Ajman TV
- Broadcast area: United Arab Emirates

Programming
- Language(s): Arabic
- Picture format: 16:9 SD (576i) HD (1080i)

Ownership
- Owner: Al-Murad Group

History
- Launched: 1 February 1996; 29 years ago

Links
- Website: ajmantv.com

= Ajman TV =

Ajman TV is an Emirati commercial television station broadcasting from the Emirate of Ajman. The channel is owned by Al-Murad Group, who also owns the Ajman Independent Studios and Channel 4 FM.

==History==
Ajman TV began broadcasting on 1 February 1996, long after the founding of the Ajman Independent Studios, which as of the time of the TV station's launch had produced over 7,000 hours of content. The station was inaugurated by Sheikh Humaid bin Rashid Al Nuaimi III of Ajman and broadcast a terrestrial signal on UHF channel 26. The station was known as "Channel 4" because it was the fourth television station in the United Arab Emirates, after Sharjah TV, Emirates Dubai Television (the current Dubai TV which also included Dubai 33, the current Dubai One) and Abu Dhabi Television. On 1 February 1998, two years after the terrestrial launch, Ajman TV expanded its reach by starting its satellite broadcasts on the Arabsat satellite.

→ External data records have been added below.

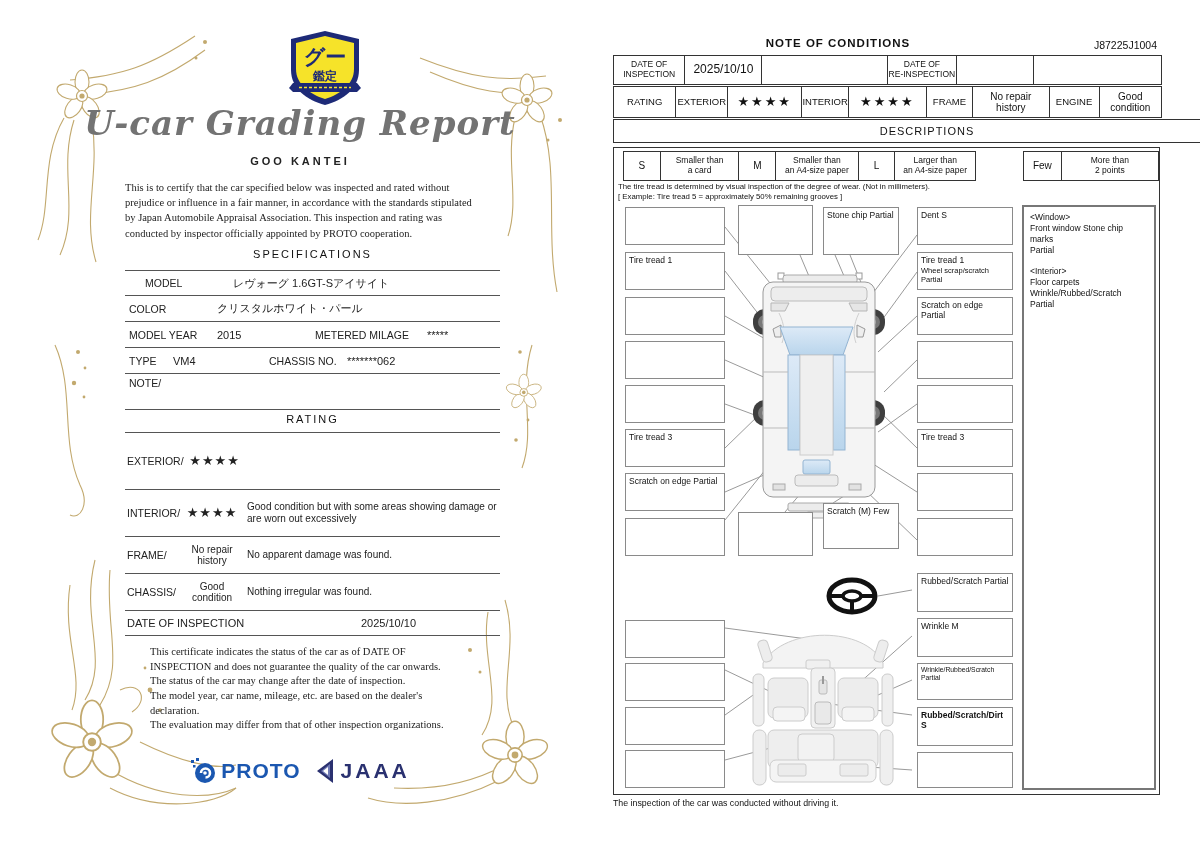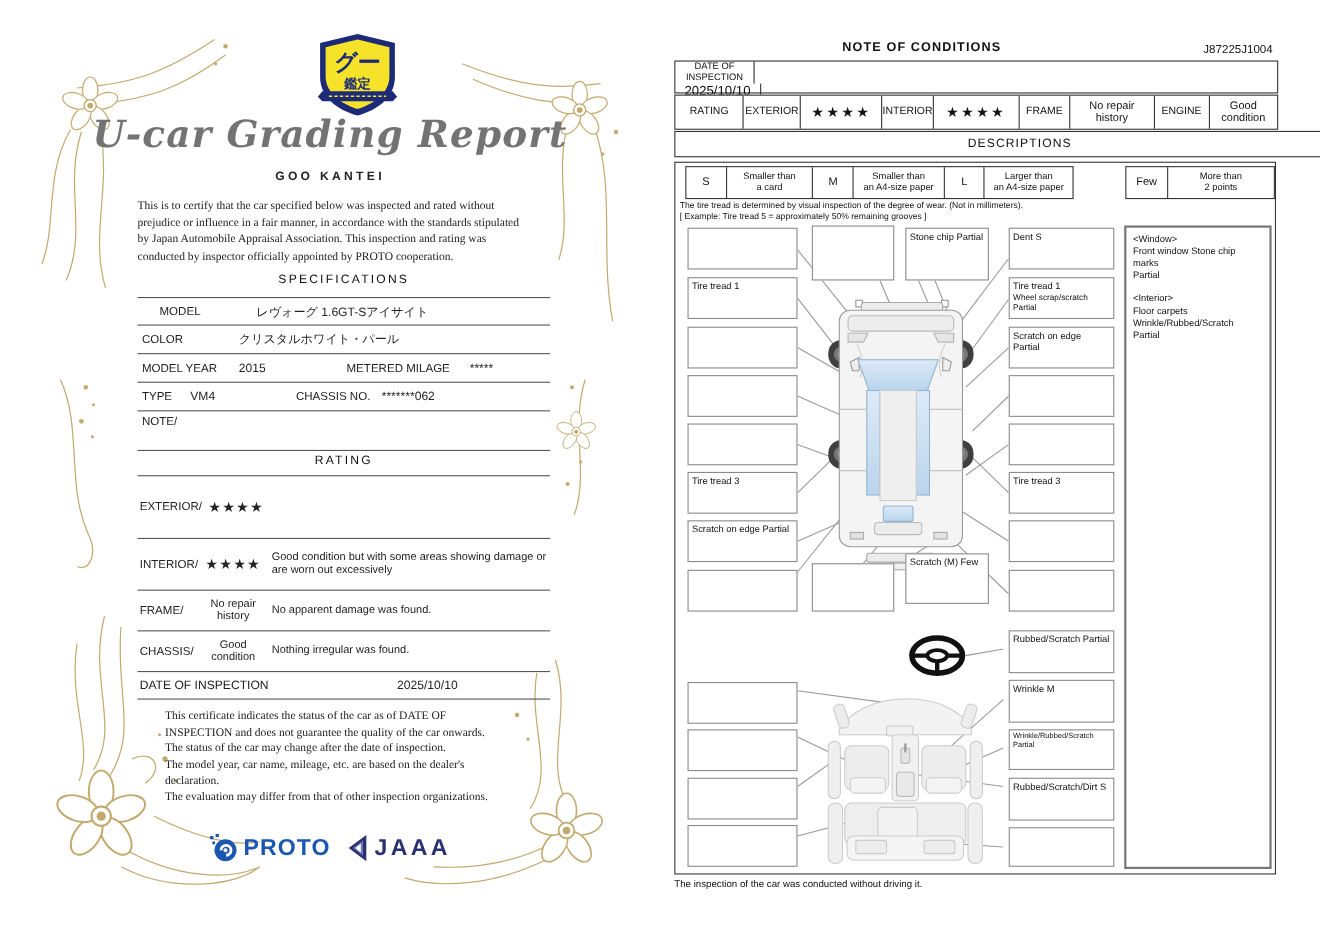--- a/index.html
+++ b/index.html
@@ -228,21 +228,21 @@
       <svg width="20" height="26" viewBox="0 0 20 26">
         <polygon points="18,1 18,25 2,13" fill="#2a3170"></polygon>
         <polygon points="15,6 15,20 6,13" fill="#6f79b4"></polygon>
         <polygon points="13,9 13,17 8,13" fill="#fff"></polygon>
       </svg>
       <span class="jaaa-text">JAAA</span>
     </span>
   </div>
   <div class="abs report-no" style="left:1040px;top:39px;width:117px;text-align:right;">J87225J1004</div>
 
-  <div class="abs tbl" style="left:613px;top:55px;width:547px;height:28px;flex-direction:column;">
+  <div class="abs tbl" style="left:613px;top:55px;width:547px;height:28px;">
     <div class="cell prewrap" style="width:13%;">DATE OF
 INSPECTION</div>
     <div class="cell big" style="width:14%;">2025/10/10</div>
     <div class="cell" style="width:23%;"></div>
     <div class="cell prewrap" style="width:12.5%;">DATE OF
 RE-INSPECTION</div>
     <div class="cell" style="width:14%;"></div>
     <div class="cell" style="width:23.5%;"></div>
   </div>
 
@@ -433,21 +433,21 @@
   <div class="cobox" style="left:917px;top:518px;width:96px;height:38px;"><span></span></div>
 
   <div class="cobox" style="left:625px;top:620px;width:100px;height:38px;"><span></span></div>
   <div class="cobox" style="left:625px;top:663px;width:100px;height:38px;"><span></span></div>
   <div class="cobox" style="left:625px;top:707px;width:100px;height:38px;"><span></span></div>
   <div class="cobox" style="left:625px;top:750px;width:100px;height:38px;"><span></span></div>
 
   <div class="cobox" style="left:917px;top:573px;width:96px;height:39px;"><span>Rubbed/Scratch Partial</span></div>
   <div class="cobox" style="left:917px;top:618px;width:96px;height:39px;"><span>Wrinkle M</span></div>
   <div class="cobox small" style="left:917px;top:663px;width:96px;height:37px;"><span>Wrinkle/Rubbed/Scratch Partial</span></div>
-  <div class="cobox" style="left:917px;top:707px;width:96px;height:39px;"><span>Rubbed/Scratch/Dirt S</span></div>
+  <div class="cobox" style="left:917px;top:707px;width:96px;height:39px;font-weight:bold;"><span>Rubbed/Scratch/Dirt S</span></div>
   <div class="cobox" style="left:917px;top:752px;width:96px;height:36px;"><span></span></div>
 
   <div class="side-panel" style="left:1022px;top:205px;width:134px;height:585px;">
     <div class="prewrap">&lt;Window&gt;
 Front window Stone chip marks
 Partial</div>
     <div class="prewrap" style="margin-top:10px;">&lt;Interior&gt;
 Floor carpets
 Wrinkle/Rubbed/Scratch
 Partial</div>

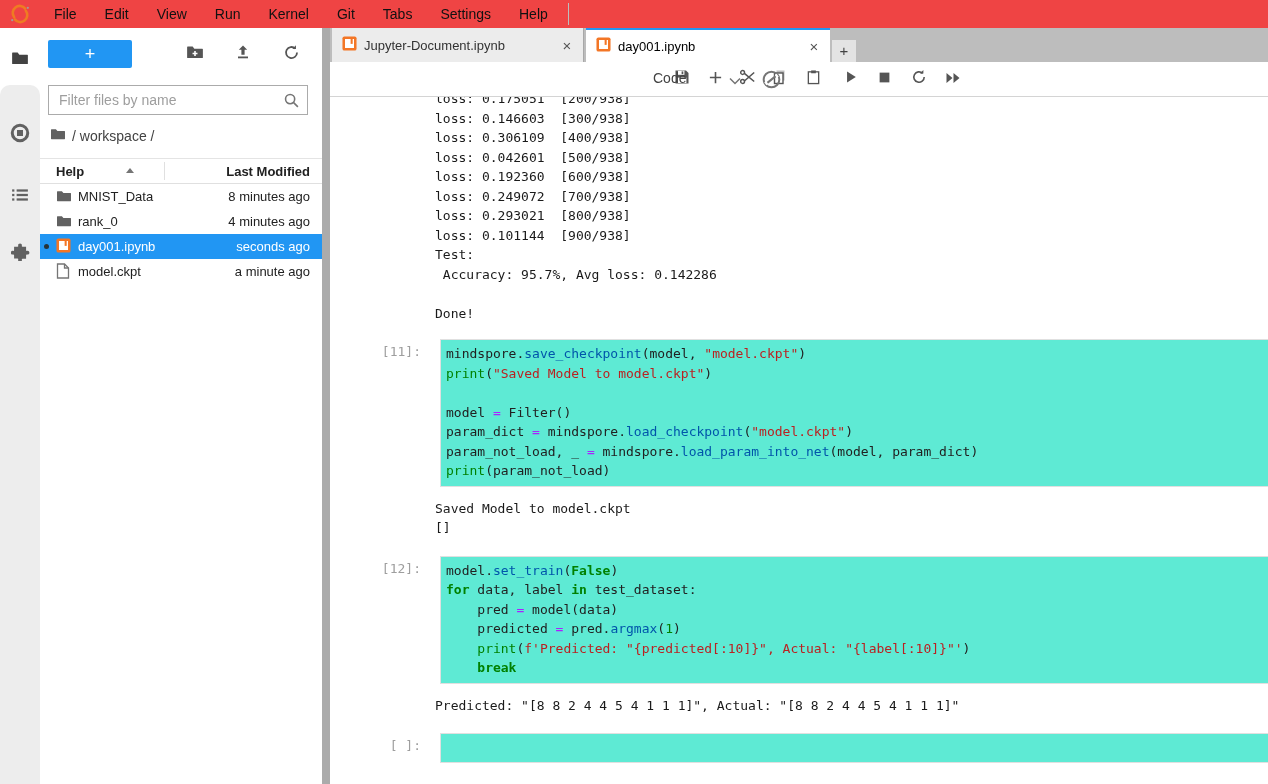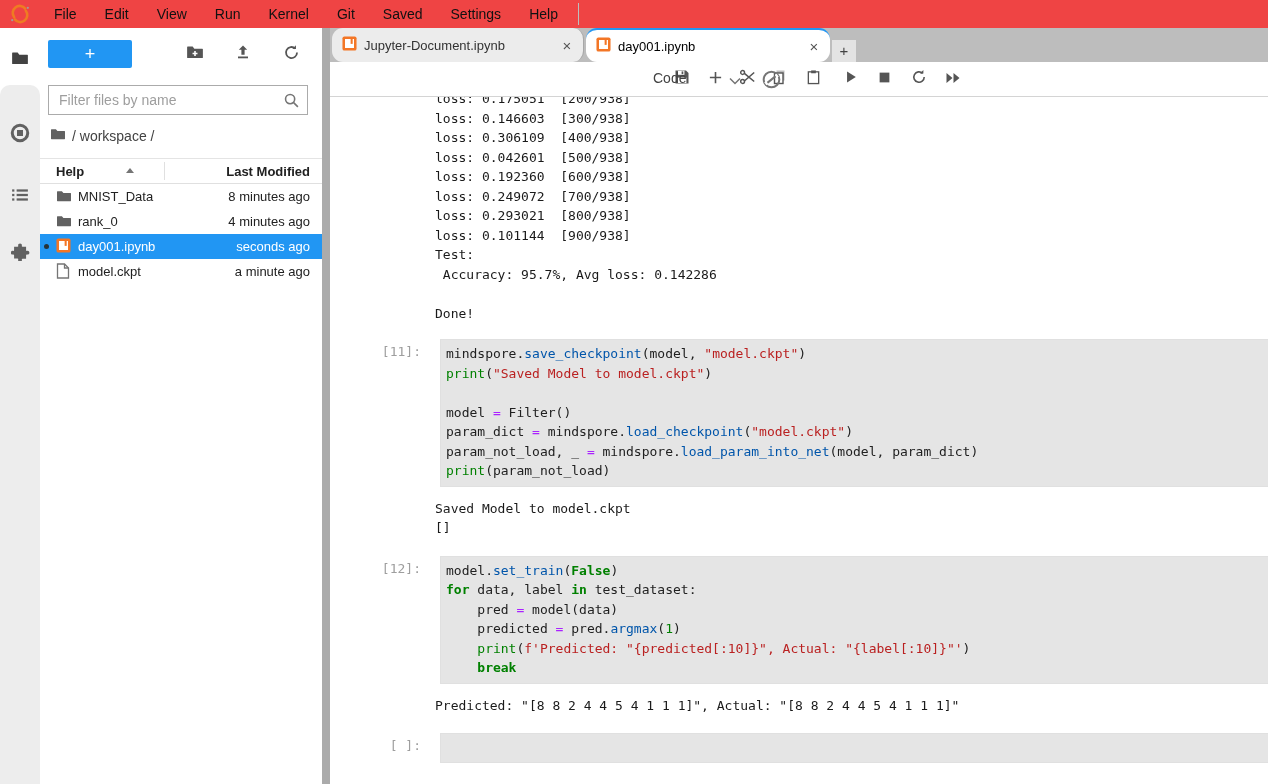--- a/index.html
+++ b/index.html
@@ -49,21 +49,21 @@
   .fb-row .rmod { position:absolute; right:12px; top:5px; }
   .fb-row .run-dot { position:absolute; left:4px; top:10px; width:5px; height:5px; border-radius:50%; background:#263238; }
 
   
   .divider { position:absolute; left:322px; top:28px; width:8px; height:756px; background:#ababab; cursor:col-resize; z-index:25; }
 
   
   .main { position:absolute; left:330px; top:28px; right:0; bottom:0; }
   .tabbar { position:absolute; left:0; top:0; right:0; height:34px; background:#bdbdbd; }
   .tab { position:absolute; top:0; height:34px; display:flex; align-items:center; padding:0 8px 0 10px;
-    font-size:13px; color:#333; cursor:pointer;border-radius:11px; }
+    font-size:13px; color:#333; cursor:pointer; }
   .tab .tlabel { margin-left:7px; white-space:nowrap; overflow:hidden; flex:1; }
   .tab .close-icon { margin-left:10px; color:#555; font-size:15px; width:16px; text-align:center; cursor:pointer; }
   .tab .close-icon::before { content:"\00d7"; }
   .tab.inactive { background:#ececec; border-right:1px solid #a8a8a8; }
   .tab.active { background:#fff; border-top:2px solid #2196f3; color:#000; }
   .tab-plus { position:absolute; top:12px; width:24px; height:22px; background:#e3e3e3; color:#424242;
     font-size:15px; text-align:center; line-height:21px; cursor:pointer; }
   .tab-plus::before { content:"+"; }
 
   .nb-toolbar { position:absolute; left:0; top:34px; right:0; height:35px; background:#fff; border-bottom:1px solid #d4d4d4; }
@@ -71,21 +71,21 @@
   .tb-celltype { position:absolute; left:323px; top:8px; font-size:14px; color:#424242; cursor:pointer; }
   .tb-chevron { position:absolute; left:398px; top:10px; cursor:pointer; }
   .tb-kernel { position:absolute; left:430px; top:6px; }
 
   .content { position:absolute; left:0; top:69px; right:0; bottom:0; background:#fff; overflow:hidden; }
   .mono, .content pre { font-family:"DejaVu Sans Mono", monospace; font-size:13px; line-height:19.5px; }
   pre.scrollback { margin:-8px 0 0 105px; color:#1a1a1a; white-space:pre; }
   .nb-row { display:flex; align-items:stretch;gap:10px; }
   .prompt { width:100px; flex:0 0 100px; text-align:right; padding:5px 9px 0 0;
     font-family:"DejaVu Sans Mono", monospace; font-size:13px; color:#9e9e9e; }
-  .editor { flex:1; background:#e5e5e5; border:1px solid #e0e0e0; border-right:none;
+  .editor { flex:1; background:#5eead4; border:1px solid #e0e0e0; border-right:none;
     padding:4px 0 5px 5px; min-height:30px; }
   .editor .line { white-space:pre; min-height:19.5px; color:#212121; }
   .cell-output { margin:12px 0 0 105px; color:#1a1a1a; white-space:pre; }
   .cell { margin-top:18px; }
   .cell.first { margin-top:16px; }
   .cm-t { color:#212121; } .cm-k { color:#008000; font-weight:bold; }
   .cm-b { color:#008000; } .cm-s { color:#ba2121; }
   .cm-o { color:#aa22ff; } .cm-p { color:#0055aa; } .cm-n { color:#008000; }
 </style>
 </head>
@@ -102,21 +102,21 @@
         <circle cx="18.8" cy="4.8" r="1.1" fill="#9e9e9e"></circle>
       </svg>
     </div>
     <div class="menu-items">
         <div class="menu-item">File</div>
         <div class="menu-item">Edit</div>
         <div class="menu-item">View</div>
         <div class="menu-item">Run</div>
         <div class="menu-item">Kernel</div>
         <div class="menu-item">Git</div>
-        <div class="menu-item">Saved</div>
+        <div class="menu-item">Tabs</div>
         <div class="menu-item">Settings</div>
         <div class="menu-item">Help</div>
       </div>
     <div class="menu-sep"></div>
   </div>
 
   <div class="strip">
     <div class="strip-lower"></div>
     <div class="strip-icon" style="top:16px">
       <span>

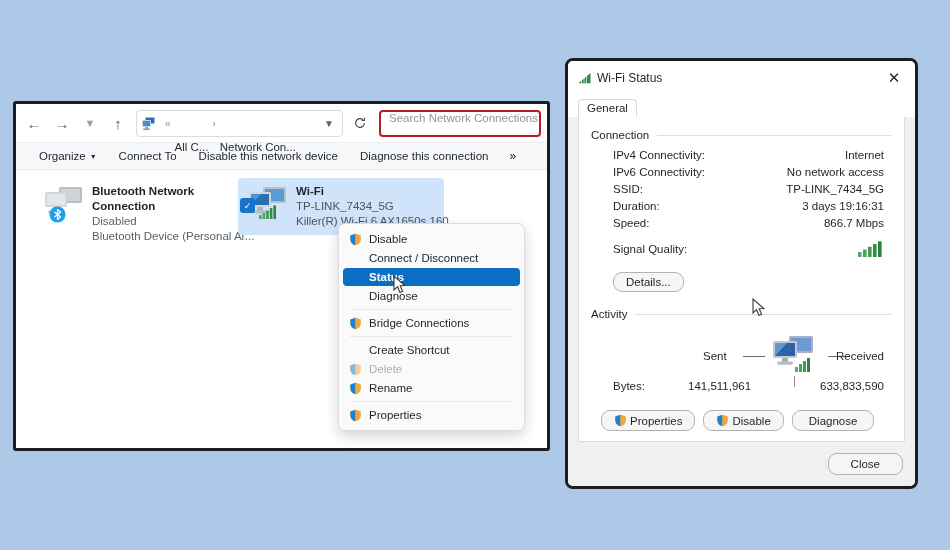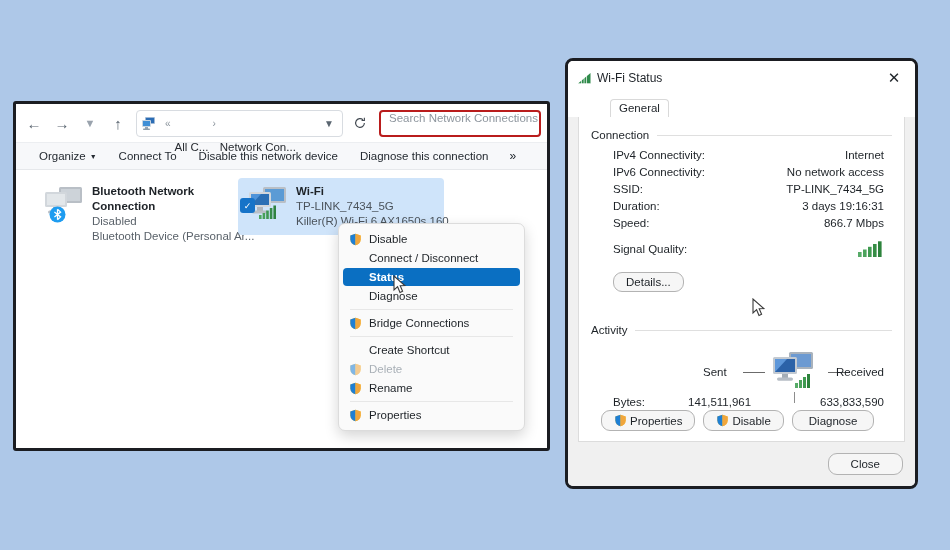--- a/index.html
+++ b/index.html
@@ -171,21 +171,20 @@
     flex: none;
   }
   .tab {
     font-size: 11.5px;
     color: #1d2227;
     padding: 2px 8px 3px 8px;
     border: 1px solid #d9d9d9;
     border-bottom: none;
     background: #f4f4f4;
     border-radius: 4px 4px 0 0;
-    margin-left: 32px;
   }
   .tab.active { background: #ffffff; }
   .dlg-body {
     flex: 1;
     background: #ffffff;
     margin: 0 10px;
     border: 1px solid #dcdcdc;
     border-top: none;
     padding: 8px 12px 0 12px;
     position: relative;
@@ -510,21 +509,21 @@
             <rect x="20" y="0.3" width="3.6" height="15.7" fill="#2d833c"></rect>
           </svg>
         </span>
       </div>
     </div>
 
     <div class="btn-row">
       <div class="btn">Details...</div>
     </div>
 
-    <div class="grp" style="margin-top:32px;justify-content:space-between;">
+    <div class="grp" style="margin-top:16px;justify-content:space-between;">
       <span class="grp-label">Activity</span>
       <span class="grp-line"></span>
     </div>
 
     <div class="activity-grid">
       <div class="act-row act-sent">Sent</div>
       <div class="dash-l"></div>
       <div class="act-ico">
         <svg width="54" height="44" viewBox="0 0 54 44">
           <rect x="20" y="2" width="24" height="17" rx="1.5" fill="#a9b2bc"></rect>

By 2002, Ajman TV had cemented its position thanks to its broadcast of quiz and game shows, as well as drama and family entertainment. In its early years, Ajman TV had the only English-language special program during Ramadan a quiz show.

In August 2003, it started broadcasting Channel 7 to 9, carrying Hindi programming. Drama series were supplied by Star Plus.